All of the records should be reproduced word for word, but no images may appear in the copy.

*** Records for the task Section Begins ***

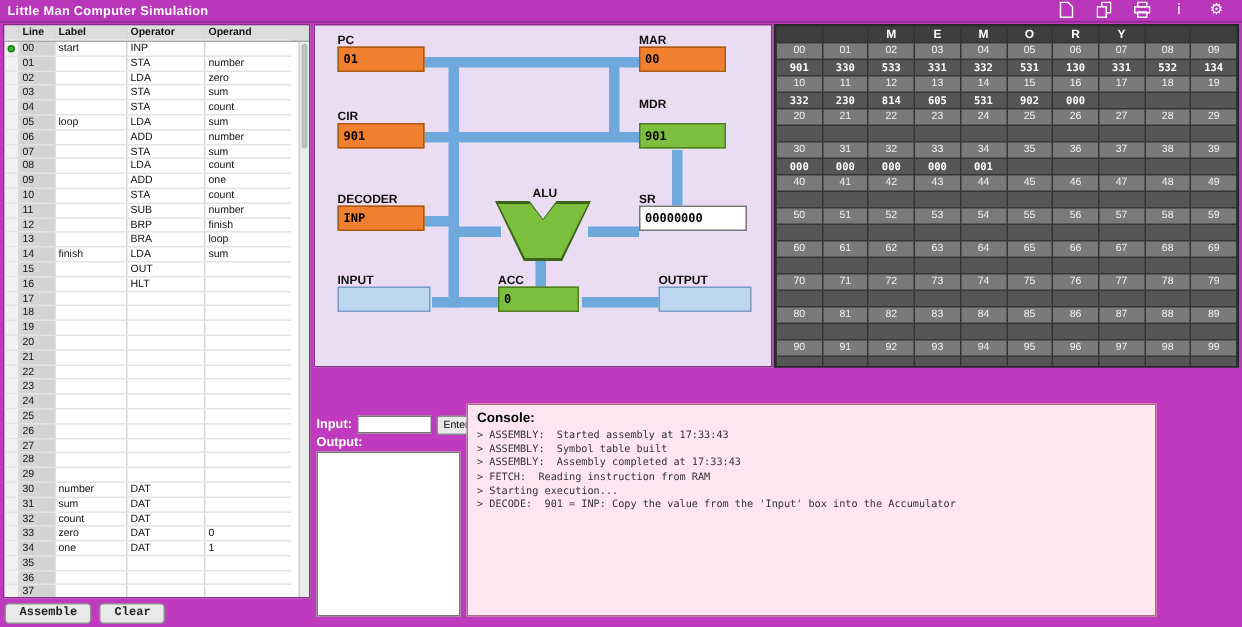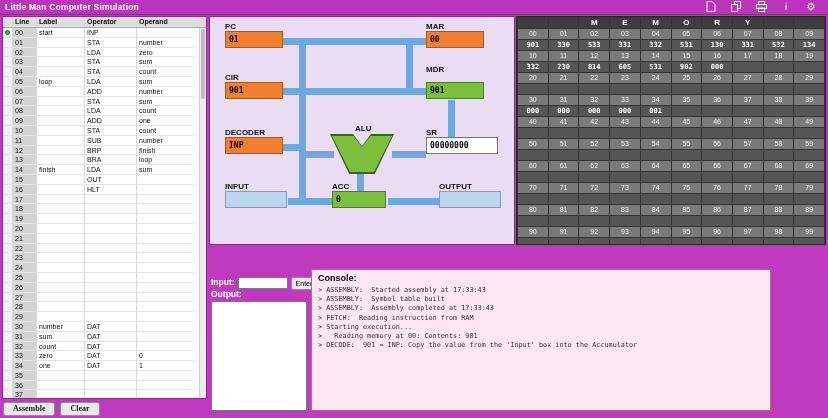--- a/index.html
+++ b/index.html
@@ -654,7 +654,6 @@
           <div class="cline">&gt; ASSEMBLY:  Assembly completed at 17:33:43</div>
           <div class="cline">&gt; FETCH:  Reading instruction from RAM</div>
           <div class="cline">&gt; Starting execution...</div>
-          <div class="cline">&gt;   Reading memory at 00: Contents: 901</div>
           <div class="cline">&gt; DECODE:  901 = INP: Copy the value from the 'Input' box into the Accumulator</div>
         </div>
     </div>

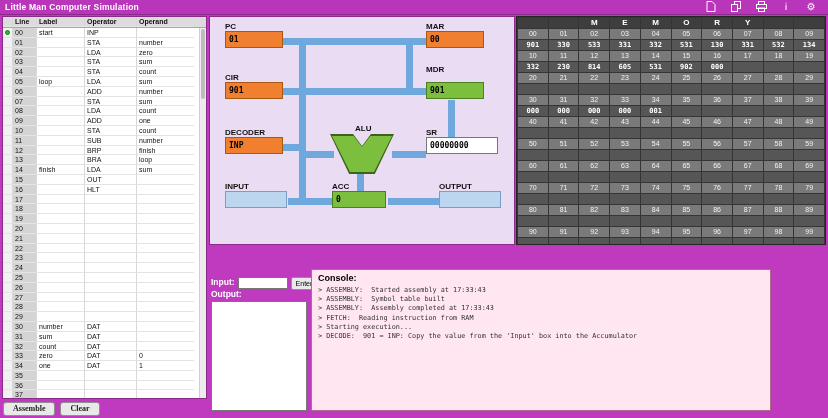--- a/index.html
+++ b/index.html
@@ -27,7 +27,7 @@
 .escroll{position:absolute;right:0;top:11px;bottom:0;width:7px;background:#ececec;border-left:1px solid #cfcfcf}
 .ethumb{position:absolute;left:1px;top:1px;width:4px;height:70px;background:#bdbdbd;border-radius:2px}
 .left-foot{position:absolute;left:3px;top:402px;display:flex;gap:5px}
-.btn{background:#e9e9e9;border:1px solid #8f8f8f;border-radius:3px;font-size:8px;font-weight:bold;color:#222;padding:1px 9px;line-height:10px;font-family:Liberation Serif, serif;cursor:pointer}
+.btn{background:#e9e9e9;border:1px solid #8f8f8f;border-radius:3px;font-size:8px;font-weight:bold;color:#222;padding:1px 9px;line-height:10px;font-family:Liberation Mono, monospace;cursor:pointer}
 
 
 .diagram{position:absolute;left:209px;top:16px;width:306px;height:229px;background:#eadcf2;border:1px solid #8c2a8c}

*** Records for the task Section Ends ***

__Solution__:
--- a/index.html
+++ b/index.html
@@ -654,7 +654,6 @@
           <div class="cline">&gt; ASSEMBLY:  Assembly completed at 17:33:43</div>
           <div class="cline">&gt; FETCH:  Reading instruction from RAM</div>
           <div class="cline">&gt; Starting execution...</div>
-          <div class="cline">&gt;   Reading memory at 00: Contents: 901</div>
           <div class="cline">&gt; DECODE:  901 = INP: Copy the value from the 'Input' box into the Accumulator</div>
         </div>
     </div>

--- a/index.html
+++ b/index.html
@@ -27,7 +27,7 @@
 .escroll{position:absolute;right:0;top:11px;bottom:0;width:7px;background:#ececec;border-left:1px solid #cfcfcf}
 .ethumb{position:absolute;left:1px;top:1px;width:4px;height:70px;background:#bdbdbd;border-radius:2px}
 .left-foot{position:absolute;left:3px;top:402px;display:flex;gap:5px}
-.btn{background:#e9e9e9;border:1px solid #8f8f8f;border-radius:3px;font-size:8px;font-weight:bold;color:#222;padding:1px 9px;line-height:10px;font-family:Liberation Serif, serif;cursor:pointer}
+.btn{background:#e9e9e9;border:1px solid #8f8f8f;border-radius:3px;font-size:8px;font-weight:bold;color:#222;padding:1px 9px;line-height:10px;font-family:Liberation Mono, monospace;cursor:pointer}
 
 
 .diagram{position:absolute;left:209px;top:16px;width:306px;height:229px;background:#eadcf2;border:1px solid #8c2a8c}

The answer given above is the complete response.